Mekki was born in Tunis. he embraced many of Tunisia's first president Habib Bourguiba's foreign policies which called for a pragmatic solution to the Israeli-Palestinian conflict and closer ties with Western countries. He presented himself as moderate and quickly distanced himself from other political opponents including Islamists.

After 12 June 2007, Mekki posted his speeches online revealing the foundation of his presidential programme. He called for the birth of a "Second Tunisian republic" where rights would be guaranteed to all Tunisians. According to him, this was the only alternative to the then existing regime.

Mekki claimed that women had been wearing veils as a mean of silent political protests rather than true religious conviction. Mekki proposed to fight the "real" roots of Islamic terrorism and blamed President Ben Ali's policies for the rise of extremists. This could also just have been a ploy to gain support in the West, as Ben Ali had similarly proclaimed to be fighting terrorism.

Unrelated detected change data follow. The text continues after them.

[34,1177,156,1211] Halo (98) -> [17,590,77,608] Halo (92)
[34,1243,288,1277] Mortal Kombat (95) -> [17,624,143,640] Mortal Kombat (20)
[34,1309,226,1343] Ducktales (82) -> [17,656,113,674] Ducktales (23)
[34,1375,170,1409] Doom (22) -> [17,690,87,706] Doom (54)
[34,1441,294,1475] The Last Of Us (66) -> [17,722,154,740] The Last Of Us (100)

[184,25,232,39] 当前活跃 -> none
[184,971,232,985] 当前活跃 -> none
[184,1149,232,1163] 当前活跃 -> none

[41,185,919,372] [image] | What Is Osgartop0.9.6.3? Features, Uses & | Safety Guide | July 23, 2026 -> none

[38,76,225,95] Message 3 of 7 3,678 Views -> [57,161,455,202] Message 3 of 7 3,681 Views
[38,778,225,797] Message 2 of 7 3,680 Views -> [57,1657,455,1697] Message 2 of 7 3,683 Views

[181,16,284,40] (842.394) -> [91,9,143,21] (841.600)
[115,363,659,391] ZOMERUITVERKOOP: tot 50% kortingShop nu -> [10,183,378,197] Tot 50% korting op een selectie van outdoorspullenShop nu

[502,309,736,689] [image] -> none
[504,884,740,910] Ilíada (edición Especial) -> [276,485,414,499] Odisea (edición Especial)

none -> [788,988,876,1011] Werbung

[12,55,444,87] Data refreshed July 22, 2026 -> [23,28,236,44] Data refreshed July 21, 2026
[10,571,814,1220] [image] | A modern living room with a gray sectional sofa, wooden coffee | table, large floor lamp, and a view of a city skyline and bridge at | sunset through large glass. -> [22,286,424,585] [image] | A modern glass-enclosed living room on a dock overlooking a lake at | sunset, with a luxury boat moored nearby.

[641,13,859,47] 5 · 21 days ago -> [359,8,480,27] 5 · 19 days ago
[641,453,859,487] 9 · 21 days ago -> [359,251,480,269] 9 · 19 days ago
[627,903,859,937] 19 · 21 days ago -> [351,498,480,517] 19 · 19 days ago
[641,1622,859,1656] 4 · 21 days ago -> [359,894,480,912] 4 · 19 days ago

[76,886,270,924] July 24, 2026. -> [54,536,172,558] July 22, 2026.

Mekki's team produced a series of political comic sketches called "Mille et une nuits" (engl. "One Thousand and One Nights or Elf Leila w Leila") in which he ridiculed President Zine El-Abidine Ben Ali, his wife Leila Trabelsi-Ben Ali, and the Trabelsi family – the name of the sketches themselves a jab at the president's wife.

From 8 June 2008, his speeches were broadcast online on various websites including YouTube and Dailymotion as well as via satellite on Nilesat every Monday evening in Tunisia. Mekki died, aged 54, in Hammamet.